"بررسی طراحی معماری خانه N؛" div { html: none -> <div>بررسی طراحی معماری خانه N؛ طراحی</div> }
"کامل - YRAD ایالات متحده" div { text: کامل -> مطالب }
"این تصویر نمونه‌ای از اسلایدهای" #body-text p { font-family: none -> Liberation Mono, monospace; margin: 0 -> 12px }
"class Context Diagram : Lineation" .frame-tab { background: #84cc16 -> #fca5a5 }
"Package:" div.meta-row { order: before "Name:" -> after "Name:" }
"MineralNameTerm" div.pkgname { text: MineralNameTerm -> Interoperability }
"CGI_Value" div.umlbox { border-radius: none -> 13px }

= = = = = = =

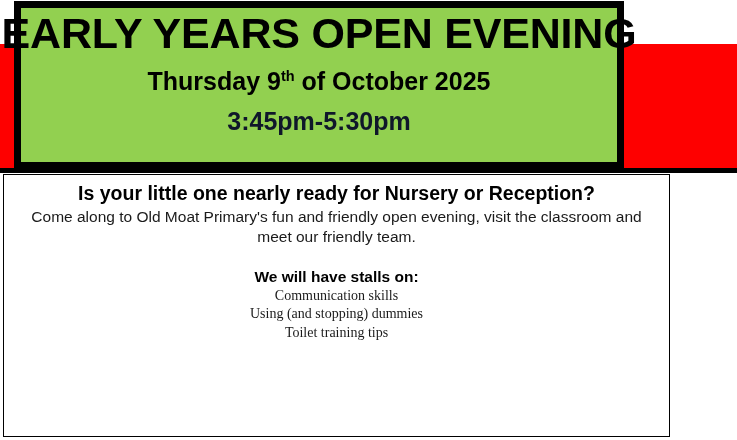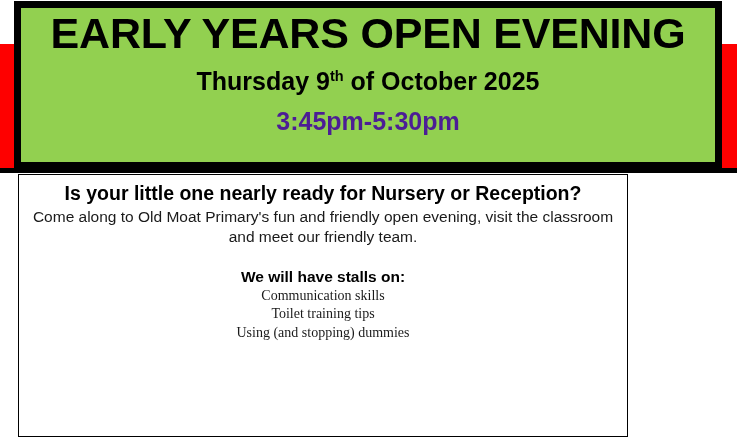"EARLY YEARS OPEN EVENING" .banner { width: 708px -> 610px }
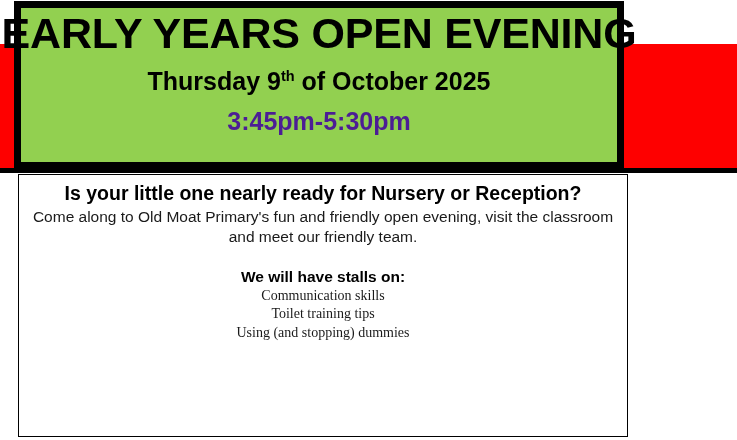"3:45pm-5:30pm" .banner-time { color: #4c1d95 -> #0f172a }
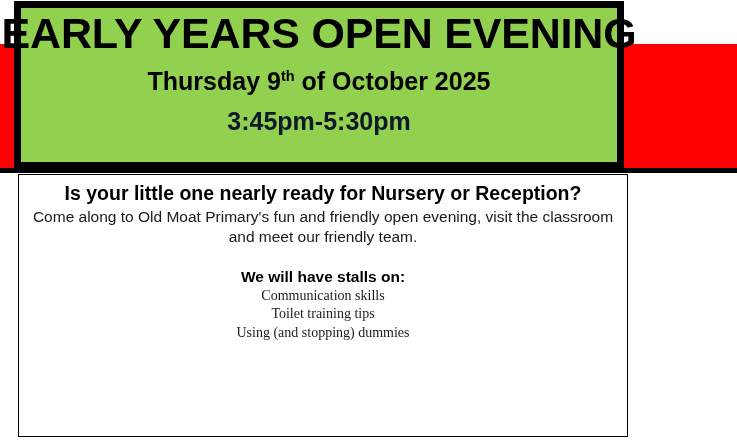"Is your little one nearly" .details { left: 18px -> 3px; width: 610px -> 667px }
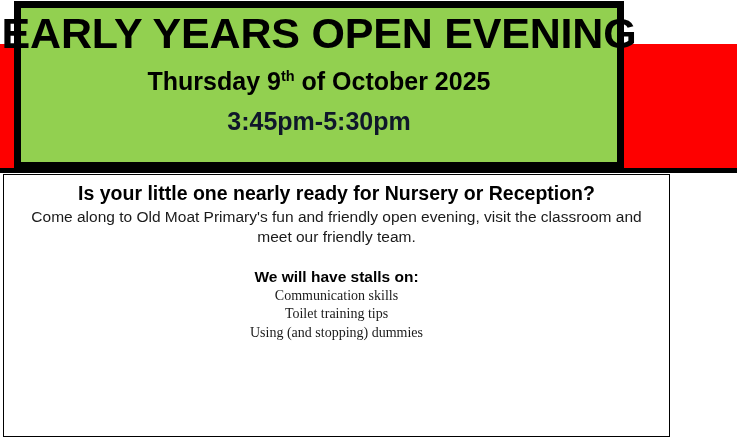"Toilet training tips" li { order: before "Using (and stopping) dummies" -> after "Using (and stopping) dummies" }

= = = = = = =

= EXERCISE INSTRUCTIONS =
Check each line above for the word "none", and copy the lines where it appears.

= REPLY =
"بررسی طراحی معماری خانه N؛" div { html: none -> <div>بررسی طراحی معماری خانه N؛ طراحی</div> }
"این تصویر نمونه‌ای از اسلایدهای" #body-text p { font-family: none -> Liberation Mono, monospace; margin: 0 -> 12px }
"CGI_Value" div.umlbox { border-radius: none -> 13px }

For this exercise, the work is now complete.